(Front-end code edit data)
^^^^
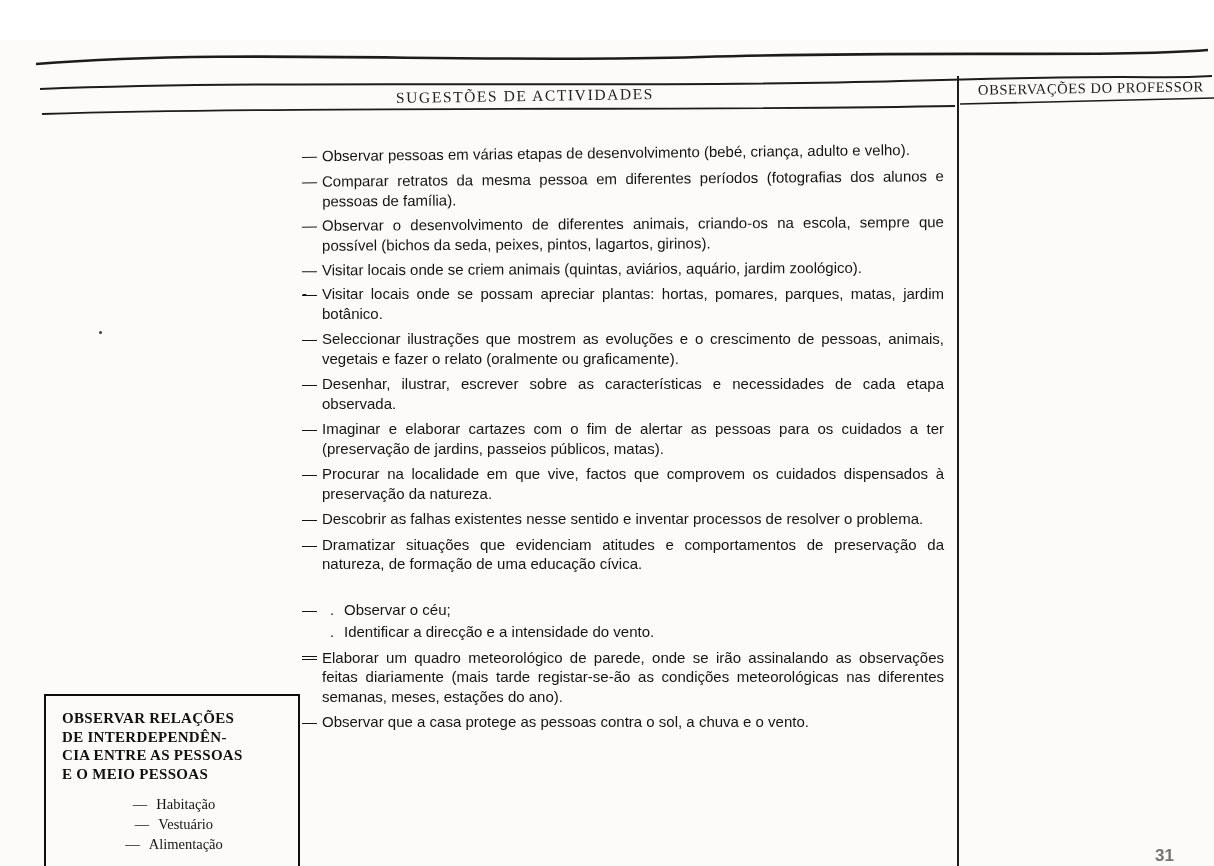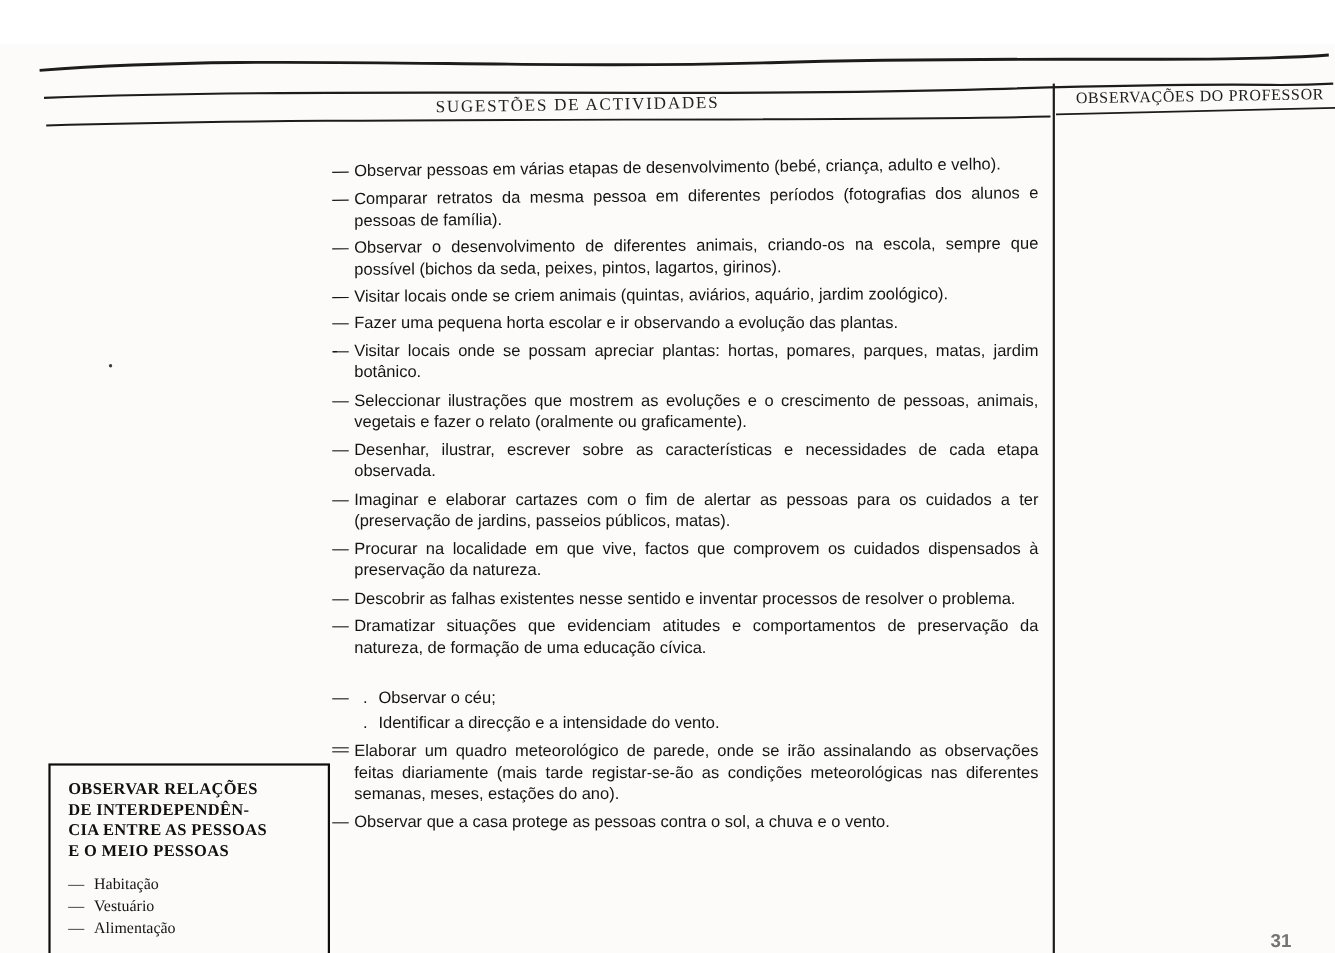--- a/index.html
+++ b/index.html
@@ -74,21 +74,21 @@
     padding:13px 12px 12px 16px;
   }
   .topic-title-line {
     font-family:"Liberation Serif", serif;
     font-weight:bold;
     font-size:15px;
     line-height:18.5px;
     letter-spacing:0.3px;
     color:#101010;
   }
-  .topic-items { margin-top:11px; }
+  .topic-items { margin-top:11px;text-align:center; }
   .topic-item {
     font-family:"Liberation Serif", serif;
     font-size:14.5px;
     line-height:20px;
     color:#141414;
   }
   .topic-item .topic-marker { margin-right:9px; }
 
   .page-number {
     position:absolute; left:1155px; top:806px;
@@ -126,21 +126,21 @@
       <div class="activity">
       <span class="marker">—</span><span class="text">Comparar retratos da mesma pessoa em diferentes períodos (fotografias dos alunos e pessoas de família).</span>
     </div>
       <div class="activity">
       <span class="marker">—</span><span class="text">Observar o desenvolvimento de diferentes animais, criando-os na escola, sempre que possível (bichos da seda, peixes, pintos, lagartos, girinos).</span>
     </div>
       <div class="activity">
       <span class="marker">—</span><span class="text">Visitar locais onde se criem animais (quintas, aviários, aquário, jardim zoológico).</span>
     </div>
       <div class="activity">
-      <span class="marker">—</span><span class="text">Fazer uma pequena horta escolar e ir observando a evolução das plantas.</span>
+      <span class="marker">—</span>
     </div>
       <div class="activity">
       <span class="marker">—</span>
     </div>
       <div class="activity">
       <span class="marker">-</span><span class="text">Visitar locais onde se possam apreciar plantas: hortas, pomares, parques, matas, jardim botânico.</span>
     </div>
       <div class="activity">
       <span class="marker">—</span><span class="text">Seleccionar ilustrações que mostrem as evoluções e o crescimento de pessoas, animais, vegetais e fazer o relato (oralmente ou graficamente).</span>
     </div>

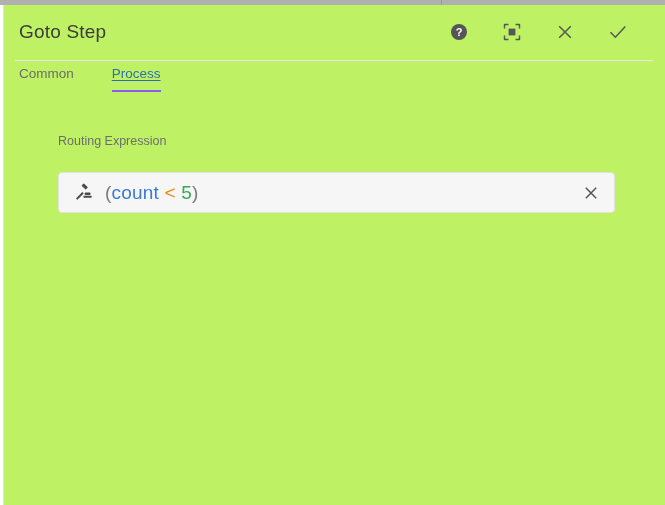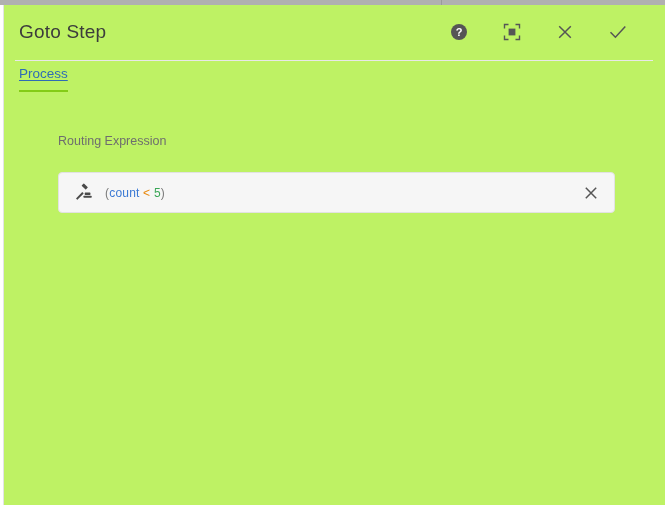--- a/index.html
+++ b/index.html
@@ -104,21 +104,21 @@
     cursor: pointer;
     padding-bottom: 8px;
     line-height: 16px;
     white-space: nowrap;
     border-bottom: 2px solid transparent;
   }
   .tab.active {
     color: #2f6cb5;
     text-decoration: underline;
     text-underline-offset: 2px;
-    border-bottom: 2px solid #84cc16;
+    border-bottom: 2px solid #8b5cf6;
   }
 
   
   .form {
     padding: 30px 0 0 54px;
   }
   .field { margin-bottom: 12px; }
   .field-label {
     font-size: 12.5px;
     color: #6e6e6e;
@@ -166,21 +166,21 @@
     width: 20px;
     height: 20px;
     margin-right: 12px;
     color: #4a4a4a;
     display: flex;
     align-items: center;
     justify-content: center;
     flex: 0 0 auto;
   }
   .expr-text {
-    font-size: 12px;
+    font-size: 19px;
     letter-spacing: 0.2px;
     white-space: nowrap;
   }
   .expr-text .tok-paren { color: #7b7b7b; }
   .expr-text .tok-var   { color: #3b79d4; }
   .expr-text .tok-op    { color: #e8870a; }
   .expr-text .tok-num   { color: #3aa757; }
   .expr-clear {
     position: absolute;
     right: 12px;
@@ -233,20 +233,21 @@
       <div class="icon-btn">
         <svg width="20" height="18" viewBox="0 0 20 18" aria-hidden="true">
           <path d="M2.5 9.2 L7.4 14.2 L17.3 3.4" stroke="#555555" stroke-width="1.5" fill="none"></path>
         </svg>
       </div>
     </div>
   </div>
   <div class="header-rule"></div>
 
   <div class="tabs">
+    <div class="tab">Common</div>
     <div class="tab active">Process</div>
   </div>
 
   <div class="form">
 
     <div class="field">
     </div>
 
     <div class="field" style="">
       <div class="field-label">Routing Expression</div>

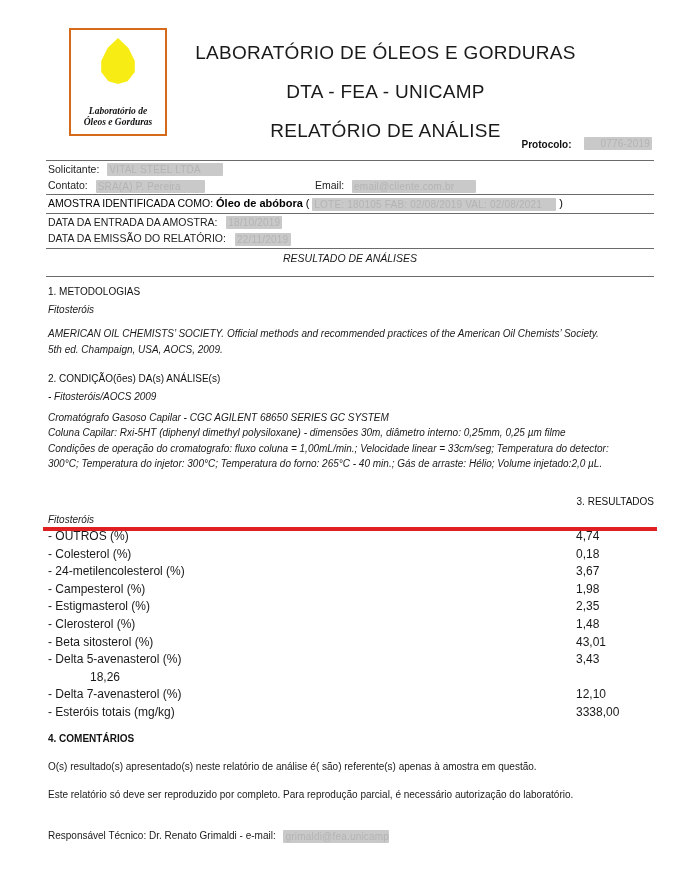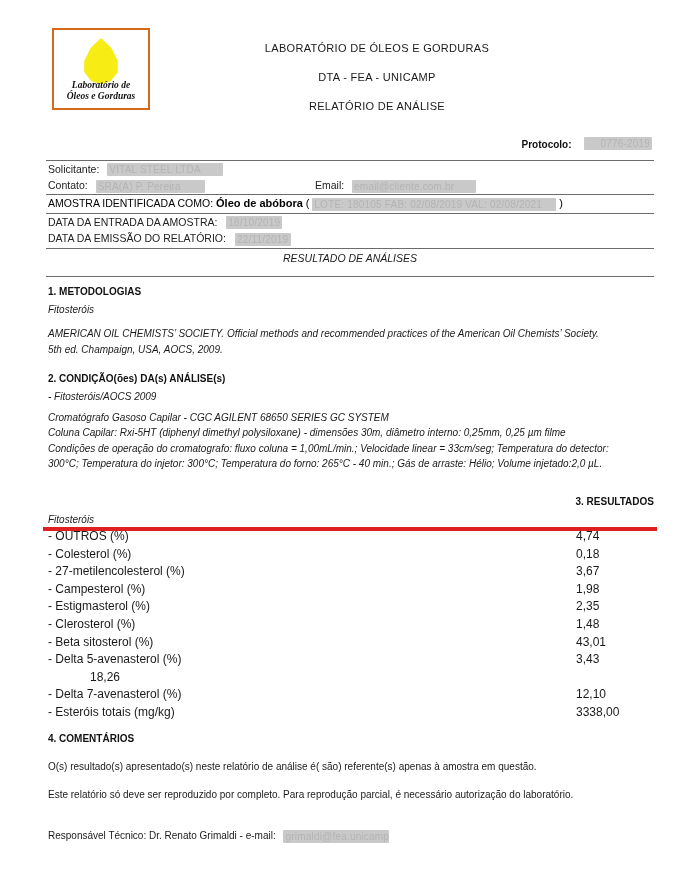--- a/index.html
+++ b/index.html
@@ -28,25 +28,25 @@
   }
 
   
   .header {
     display: flex;
     align-items: flex-start;
     height: 100px;
   }
   .logo-box {
     width: 98px;
-    height: 82px;
+    height: 108px;
     border: 2px solid #d46a1a;
     box-sizing: border-box;
     position: relative;
-    margin-left: 6px;
+    margin-left: 23px;
     flex: 0 0 auto;
     background: #fff;
   }
   .drop {
     position: absolute;
     left: 50%;
     top: 8px;
     transform: translateX(-50%);
     width: 40px;
     height: 46px;
@@ -67,21 +67,21 @@
     line-height: 11px;
     color: #111;
   }
   .titles {
     flex: 1 1 auto;
     text-align: center;
     padding-top: 14px;
     padding-right: 50px;
   }
   .titles .t {
-    font-size: 11px;
+    font-size: 19px;
     letter-spacing: .3px;
     color: #1a1a1a;
     margin-bottom: 17px;
   }
   .titles .t:last-child { margin-bottom: 0; }
 
   
   .protocol-row {
     text-align: right;
     margin-top: 6px;
@@ -143,21 +143,21 @@
     padding: 3px 0 12px;
     border-bottom: 1px solid #6b6b6b;
     border-top: 1px solid #6b6b6b;
     margin-top: 0;
     font-style: italic;
   }
 
   
   .sec-title {
     font-size: 10px;
-    font-weight: bold;
+    font-weight: normal;
     color: #111;
     margin-top: 9px;
     margin-bottom: 6px;
     padding-left: 2px;
   }
   .p {
     font-size: 10px;
     color: #1a1a1a;
     line-height: 13.5px;
     padding-left: 2px;
@@ -301,21 +301,21 @@
     <div class="results" id="results-list">
         <div class="res-row">
           <span class="name">- OUTROS (%)</span>
           <span class="val">4,74</span>
         </div>
         <div class="res-row">
           <span class="name">- Colesterol        (%)</span>
           <span class="val">0,18</span>
         </div>
         <div class="res-row">
-          <span class="name">- 27-metilencolesterol (%)</span>
+          <span class="name">- 24-metilencolesterol (%)</span>
           <span class="val">3,67</span>
         </div>
         <div class="res-row">
           <span class="name">- Campesterol (%)</span>
           <span class="val">1,98</span>
         </div>
         <div class="res-row">
           <span class="name">- Estigmasterol (%)</span>
           <span class="val">2,35</span>
         </div>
^^^^
EXERCISE DESCRIPTION
Respond with one number, namely the count of lines in the entries above that hold the word "style".

ANSWER TO THIS PROBLEM
2